Pero el robo financiero no fue lo peor. Lo peor fue el historial médico que Silas pirateó de una clínica clandestina que solo aceptaba efectivo, ubicada a dos condados de distancia.
A mi madre nunca le habían diagnosticado demencia, Alzheimer ni ningún tipo de deterioro cognitivo.
Los registros de su farmacia revelaron un cóctel aterrador y cada vez más intenso de sedantes fuertes, antipsicóticos y sujeciones químicas recetados por un médico cuya licencia ya estaba siendo revisada por el estado. Darren no estaba controlando su deterioro; lo estaba provocando activamente. Estaba drogando a nuestra madre hasta dejarla en un estado de estupor para mantenerla dócil, callada y fácilmente controlable.
¿Y en cuanto a la escritura de Oakhaven?
En efecto, Darren había presentado la documentación para la transferencia de la propiedad ante el secretario del condado. Había falsificado la firma de su madre, alegando que ella le estaba cediendo la herencia debido a su delicado estado de salud.
Había falsificado un documento de transferencia de propiedad de una mujer que nunca había sido dueña de ni un solo centímetro cuadrado del terreno sobre el que se construyó la casa.
Sentado a la luz del amanecer, mirando los PDF en mi pantalla, una risa oscura y sin humor se abrió paso desde mi pecho.

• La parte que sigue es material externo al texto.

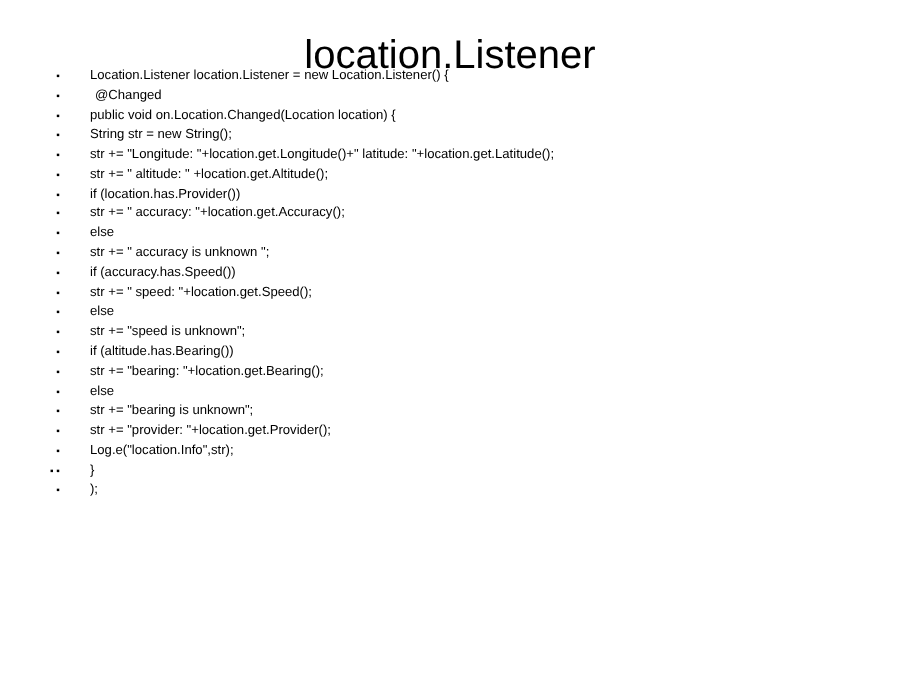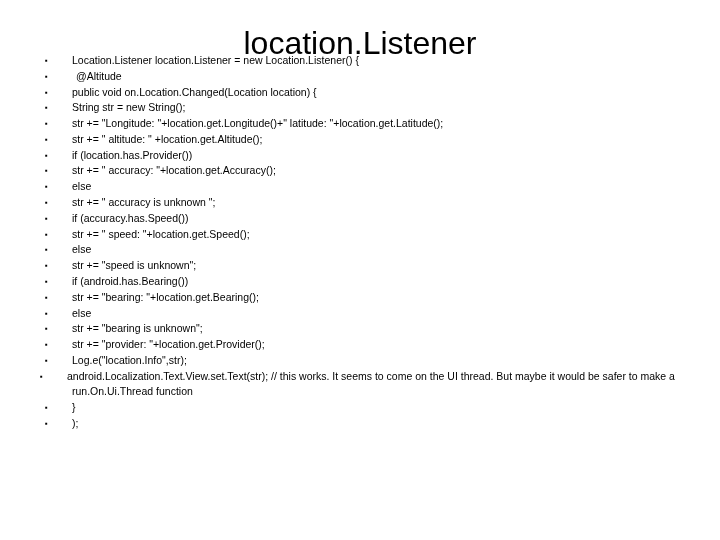--- a/index.html
+++ b/index.html
@@ -79,37 +79,37 @@
 </style>
 </head>
 <body>
 
 <div class="slide">
 
   <h1 class="slide-title">location.Listener</h1>
 
   <ul class="body-list" id="body-list">
       <li class="code-line indent-0"><span class="bullet">▪</span><span class="line-text">Location.Listener location.Listener = new Location.Listener() {</span></li>
-      <li class="code-line indent-1"><span class="bullet">▪</span><span class="line-text">@Altitude</span></li>
+      <li class="code-line indent-1"><span class="bullet">▪</span><span class="line-text">@Changed</span></li>
       <li class="code-line indent-2"><span class="bullet">▪</span><span class="line-text">public void on.Location.Changed(Location location) {</span></li>
       <li class="code-line indent-2"><span class="bullet">▪</span><span class="line-text">String str = new String();</span></li>
       <li class="code-line indent-2"><span class="bullet">▪</span><span class="line-text">str += "Longitude: "+location.get.Longitude()+" latitude: "+location.get.Latitude();</span></li>
       <li class="code-line indent-2"><span class="bullet">▪</span><span class="line-text">str += " altitude: " +location.get.Altitude();</span></li>
       <li class="code-line indent-2"><span class="bullet">▪</span><span class="line-text">if (location.has.Provider())</span></li>
       <li class="code-line indent-2"><span class="bullet">▪</span><span class="line-text">str += " accuracy: "+location.get.Accuracy();</span></li>
       <li class="code-line indent-2"><span class="bullet">▪</span><span class="line-text">else</span></li>
       <li class="code-line indent-2"><span class="bullet">▪</span><span class="line-text">str += " accuracy is unknown ";</span></li>
       <li class="code-line indent-2"><span class="bullet">▪</span><span class="line-text">if (accuracy.has.Speed())</span></li>
       <li class="code-line indent-2"><span class="bullet">▪</span><span class="line-text">str += " speed: "+location.get.Speed();</span></li>
       <li class="code-line indent-2"><span class="bullet">▪</span><span class="line-text">else</span></li>
       <li class="code-line indent-2"><span class="bullet">▪</span><span class="line-text">str += "speed is unknown";</span></li>
-      <li class="code-line indent-2"><span class="bullet">▪</span><span class="line-text">if (android.has.Bearing())</span></li>
+      <li class="code-line indent-2"><span class="bullet">▪</span><span class="line-text">if (altitude.has.Bearing())</span></li>
       <li class="code-line indent-2"><span class="bullet">▪</span><span class="line-text">str += "bearing: "+location.get.Bearing();</span></li>
       <li class="code-line indent-2"><span class="bullet">▪</span><span class="line-text">else</span></li>
       <li class="code-line indent-2"><span class="bullet">▪</span><span class="line-text">str += "bearing is unknown";</span></li>
       <li class="code-line indent-2"><span class="bullet">▪</span><span class="line-text">str += "provider: "+location.get.Provider();</span></li>
       <li class="code-line indent-2"><span class="bullet">▪</span><span class="line-text">Log.e("location.Info",str);</span></li>
-      <li class="code-line indent-2 wrap-line"><span class="bullet">▪</span><span class="line-text">android.Localization.Text.View.set.Text(str); // this works. It seems to come on the UI thread. But maybe it would be safer to make a run.On.Ui.Thread function</span></li>
+      <li class="code-line indent-2 wrap-line"><span class="bullet">▪</span></li>
       <li class="code-line indent-2"><span class="bullet">▪</span><span class="line-text">}</span></li>
       <li class="code-line indent-2"><span class="bullet">▪</span><span class="line-text">);</span></li>
     </ul>
 
 </div>
 
 </body></html>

Conecté mi portátil a la impresora inalámbrica de la suite de invitados. La máquina zumbaba, imprimiendo página tras página de una imperfección innegable.
A las 9:00 de la mañana, entré en el luminoso rincón del desayuno. Darren tomaba un macchiato y llevaba un suéter de cachemir. Sonrió cuando me senté y deslizó una gruesa carpeta de papel manila sobre la isla de mármol hacia mí.
“Ya que estás de vuelta en Estados Unidos por un tiempo, le pedí a mi abogado que redactara esto”, dijo con un tono informal, como si me estuviera pidiendo que le pasara la mantequilla. “Solo firma en la última página”.
—¿Qué es exactamente? —pregunté, sin tocar la carpeta.
“Es simplemente un acuerdo familiar estándar. Renuncia legalmente a cualquier reclamación futura que pudieras tener sobre la propiedad y me transfiere oficialmente a mí todos los poderes médicos y financieros de mamá. Así todo queda claro, para que puedas volver a tu vida de éxito sin preocuparte por estos asuntos complicados.”